Try it: Give again, word for word, the lines below that run from the line with "[269,446,491,464] [80,467,112,485] [101,492,366,508]" through the line with "[152,755,871,771] [152,776,588,792] //". Drop the pictures.

Material provided:
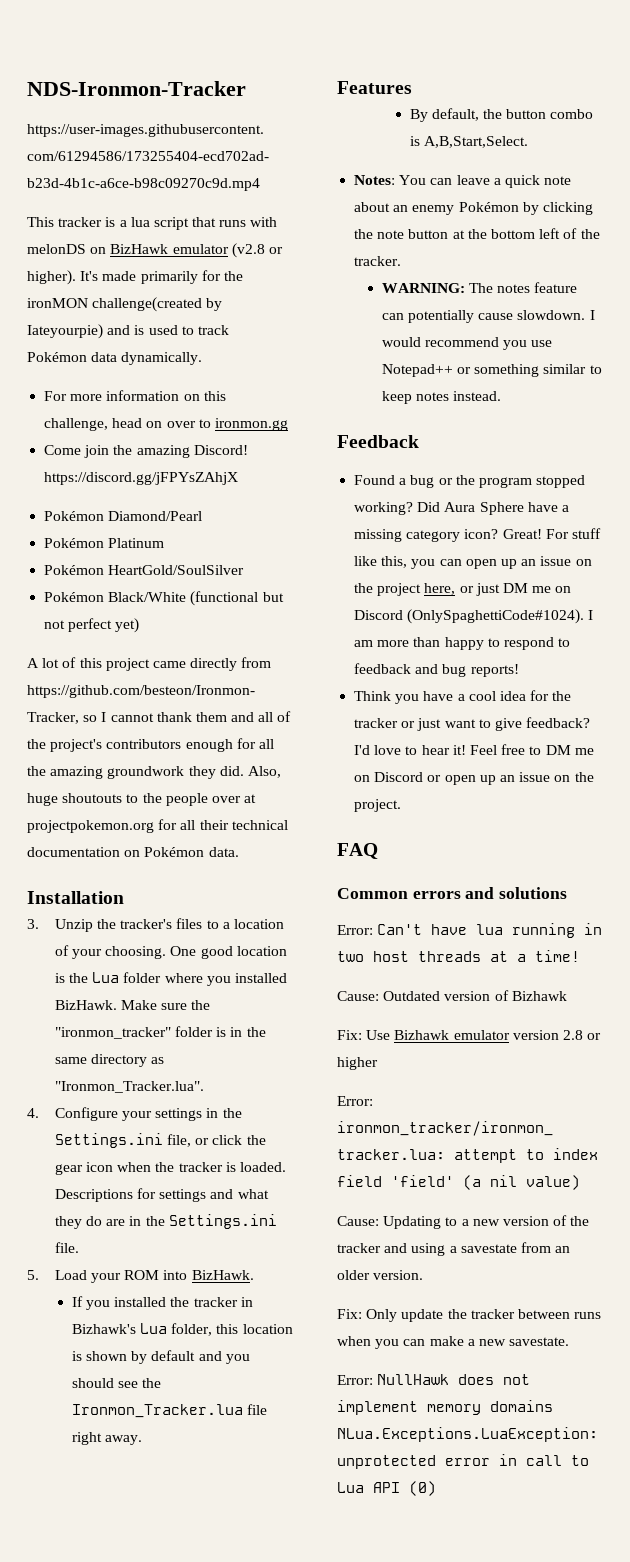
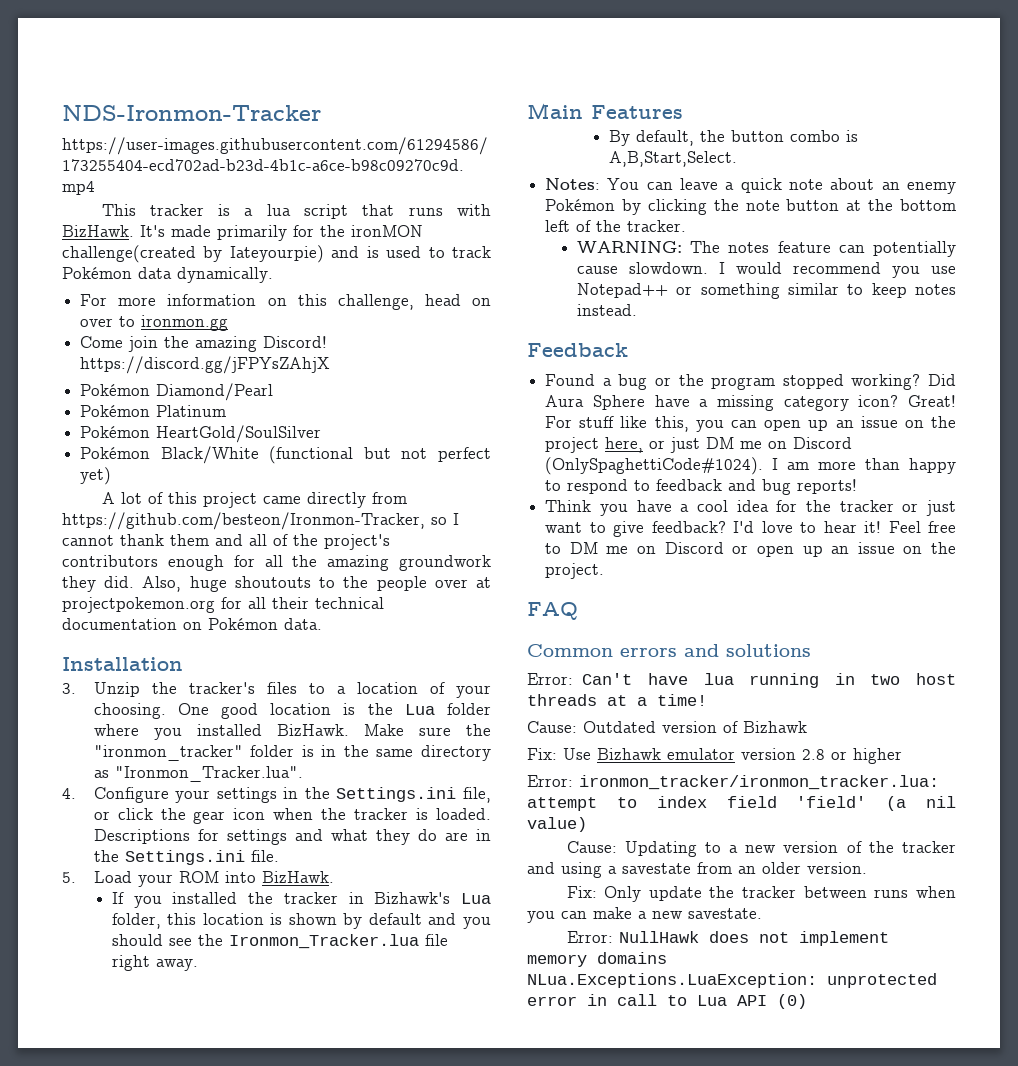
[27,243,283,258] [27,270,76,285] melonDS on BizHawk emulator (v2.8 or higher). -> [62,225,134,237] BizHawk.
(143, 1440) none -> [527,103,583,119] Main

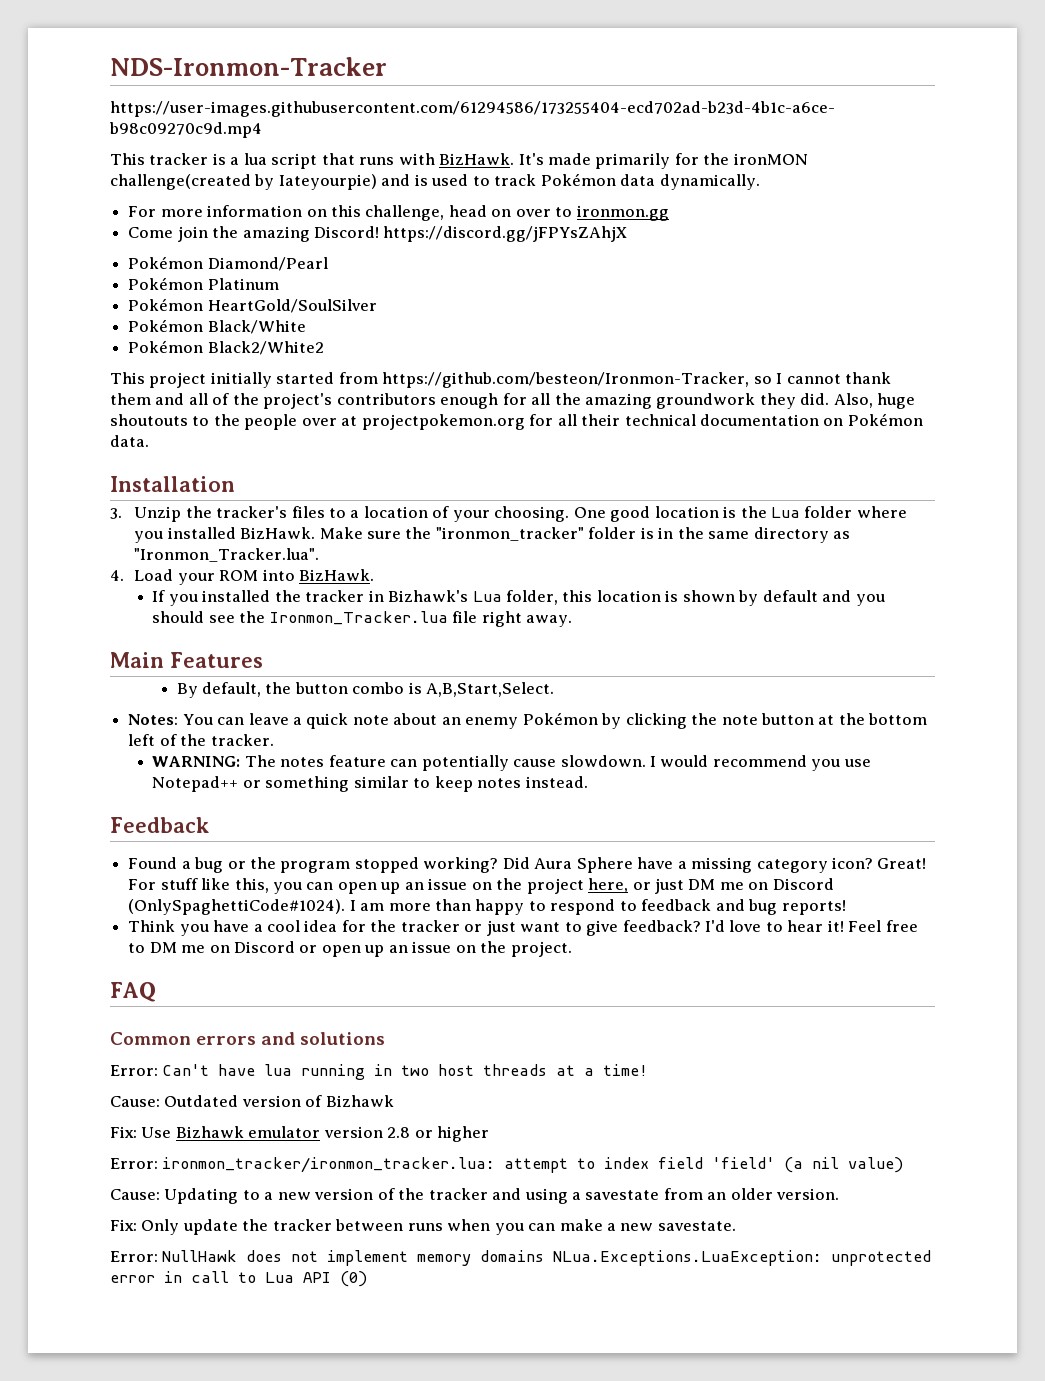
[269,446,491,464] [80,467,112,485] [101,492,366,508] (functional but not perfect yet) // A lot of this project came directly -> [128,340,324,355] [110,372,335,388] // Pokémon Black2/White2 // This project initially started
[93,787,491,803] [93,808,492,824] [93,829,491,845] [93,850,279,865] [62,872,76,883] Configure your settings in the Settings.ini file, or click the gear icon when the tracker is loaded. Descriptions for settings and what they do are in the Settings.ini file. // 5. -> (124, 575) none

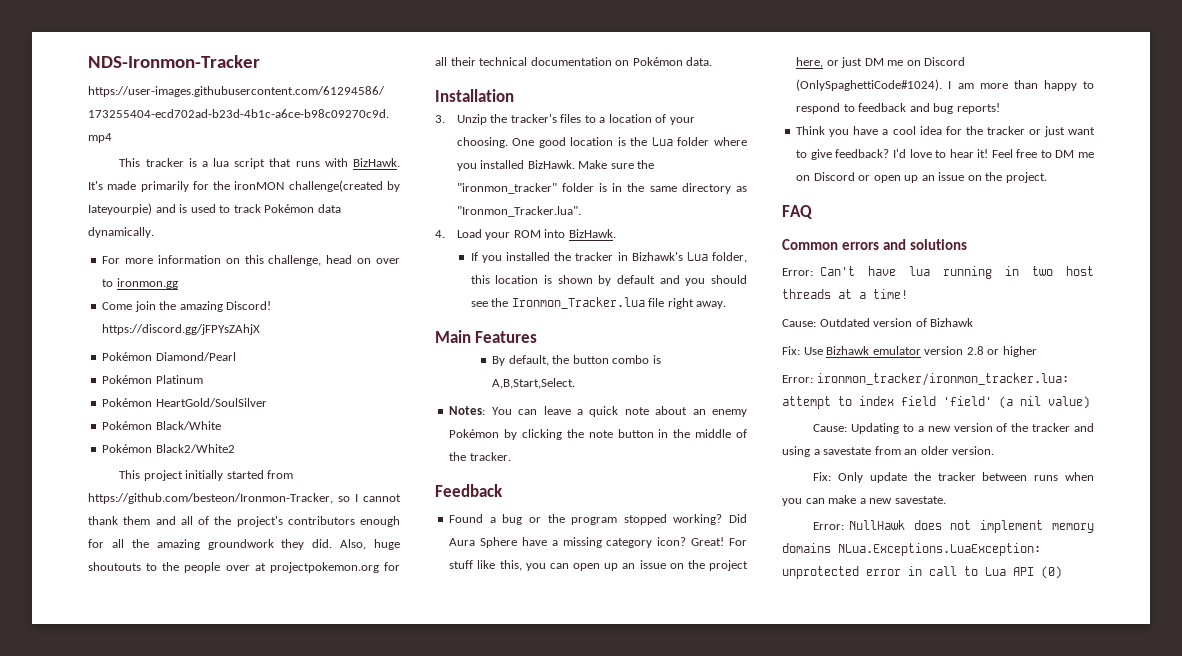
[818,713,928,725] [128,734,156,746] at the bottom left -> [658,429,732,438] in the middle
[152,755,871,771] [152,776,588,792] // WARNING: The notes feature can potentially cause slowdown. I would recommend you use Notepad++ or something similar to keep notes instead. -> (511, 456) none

* * *

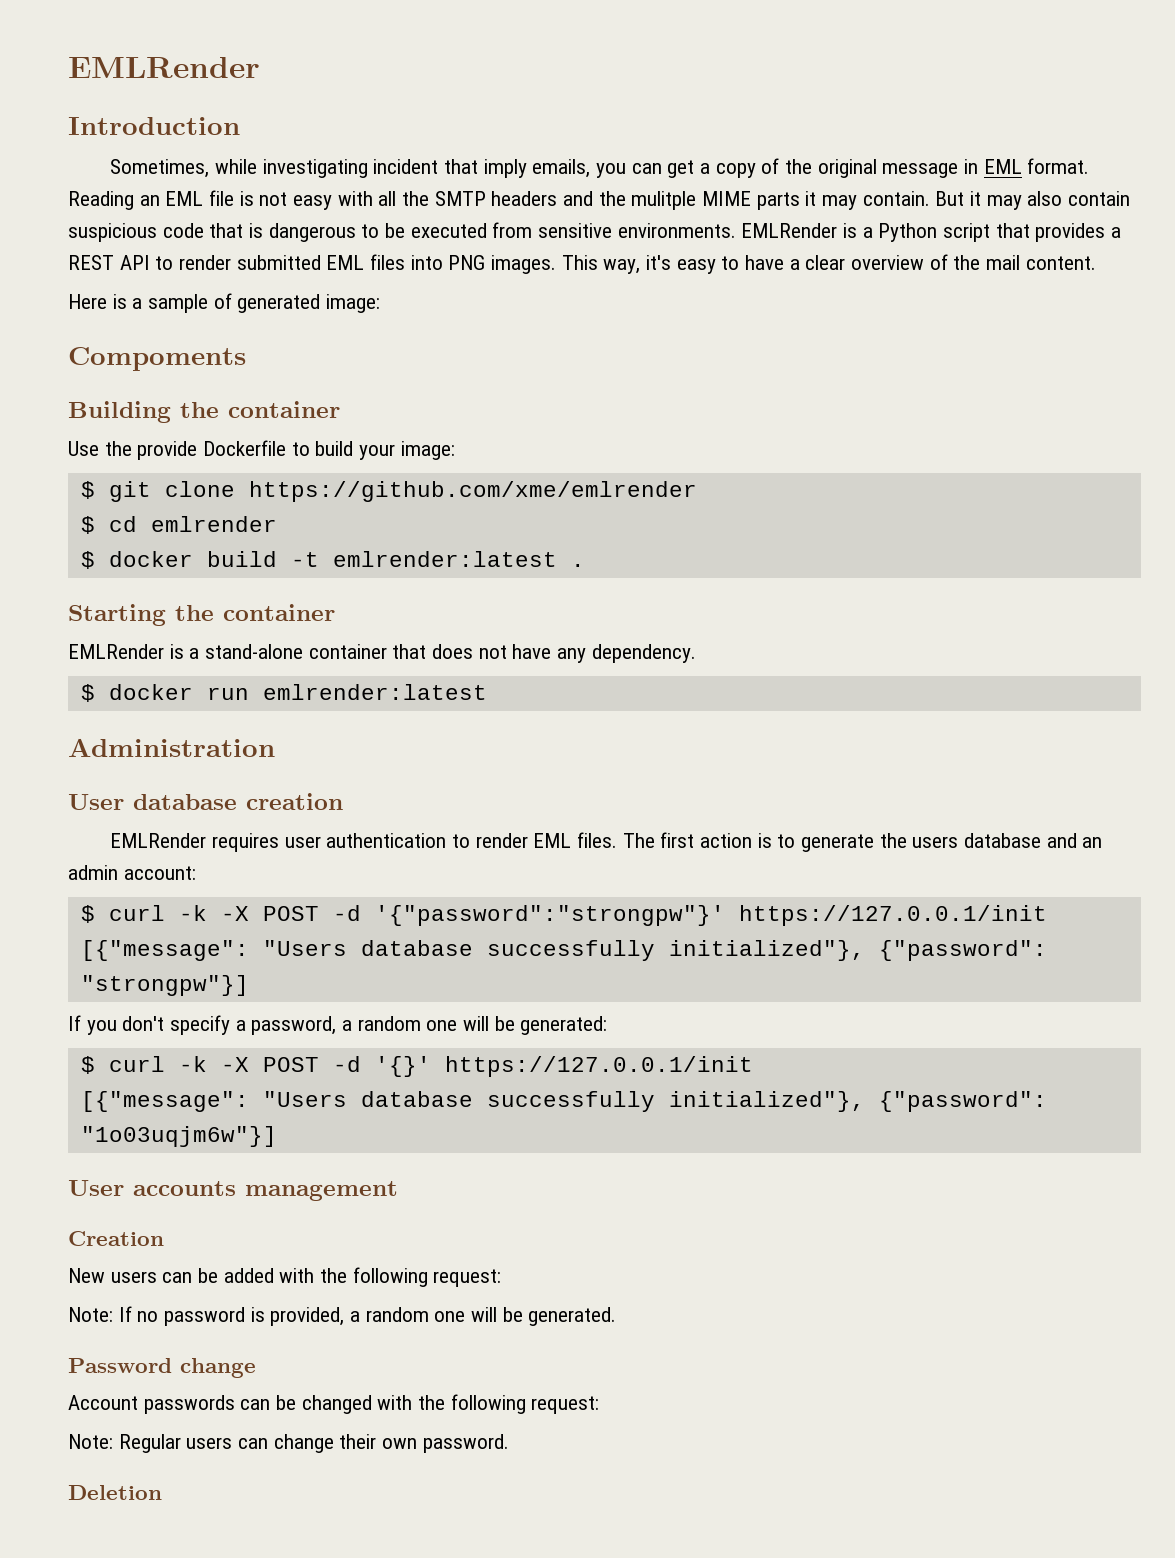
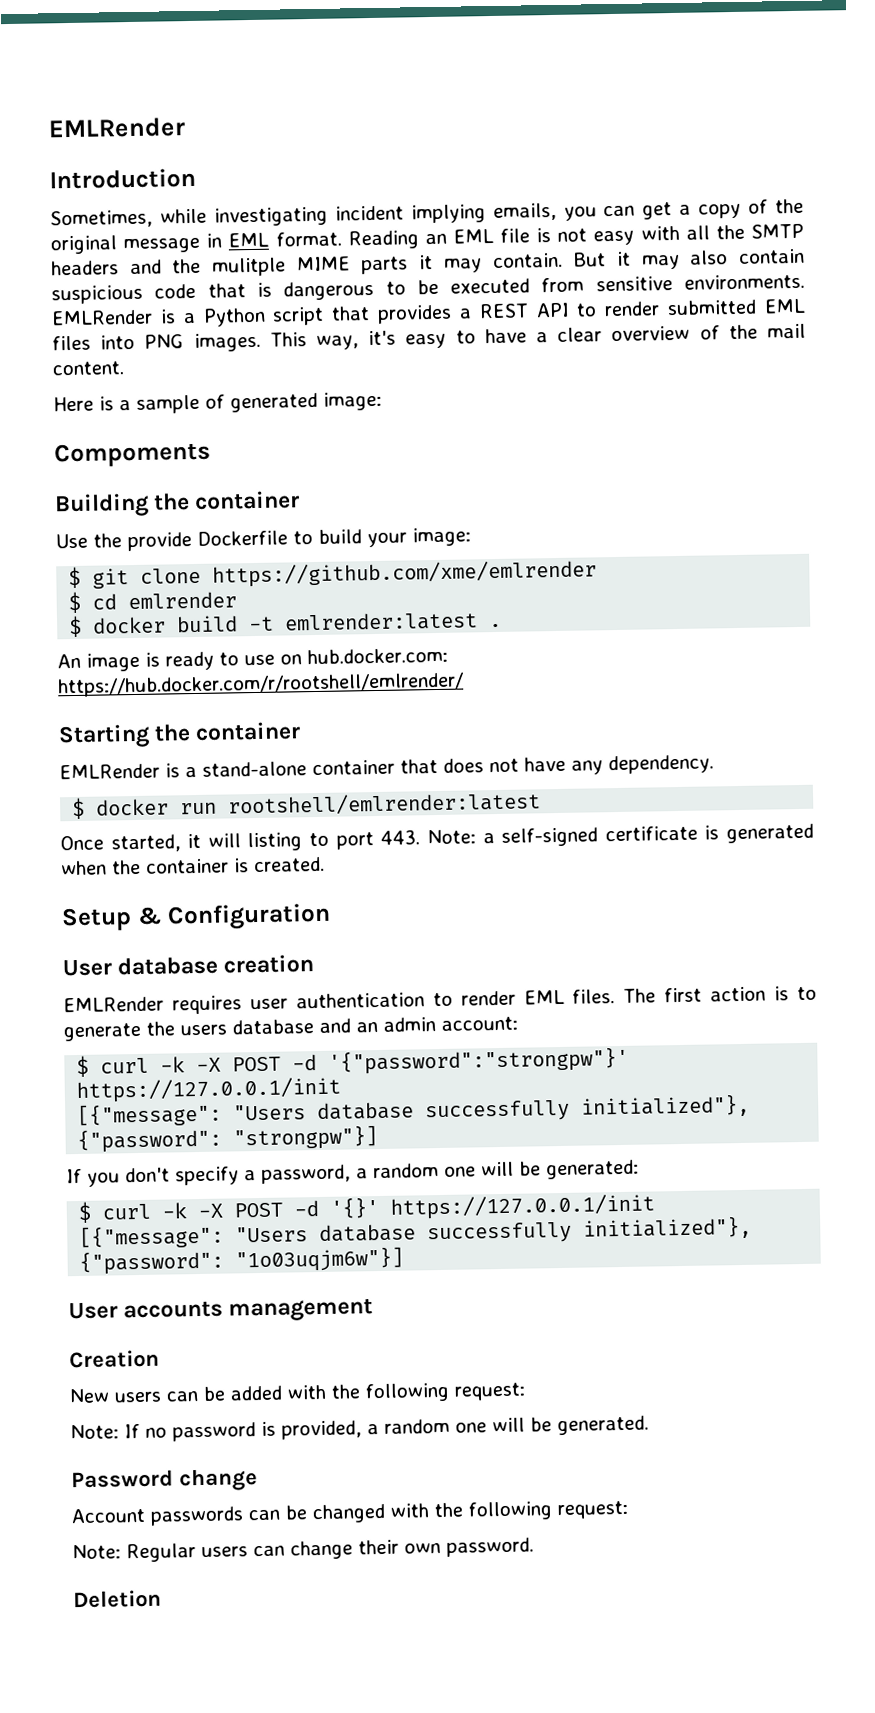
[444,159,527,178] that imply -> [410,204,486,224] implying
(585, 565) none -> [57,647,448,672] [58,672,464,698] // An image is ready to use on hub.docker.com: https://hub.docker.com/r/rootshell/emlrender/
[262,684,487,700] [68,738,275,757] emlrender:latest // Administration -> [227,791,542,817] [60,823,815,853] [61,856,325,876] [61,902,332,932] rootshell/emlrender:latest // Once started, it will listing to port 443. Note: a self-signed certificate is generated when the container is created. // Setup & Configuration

Task response:
[269,446,491,464] [80,467,112,485] [101,492,366,508] (functional but not perfect yet) // A lot of this project came directly -> [128,340,324,355] [110,372,335,388] // Pokémon Black2/White2 // This project initially started
[93,787,491,803] [93,808,492,824] [93,829,491,845] [93,850,279,865] [62,872,76,883] Configure your settings in the Settings.ini file, or click the gear icon when the tracker is loaded. Descriptions for settings and what they do are in the Settings.ini file. // 5. -> (124, 575) none

[818,713,928,725] [128,734,156,746] at the bottom left -> [658,429,732,438] in the middle
[152,755,871,771] [152,776,588,792] // WARNING: The notes feature can potentially cause slowdown. I would recommend you use Notepad++ or something similar to keep notes instead. -> (511, 456) none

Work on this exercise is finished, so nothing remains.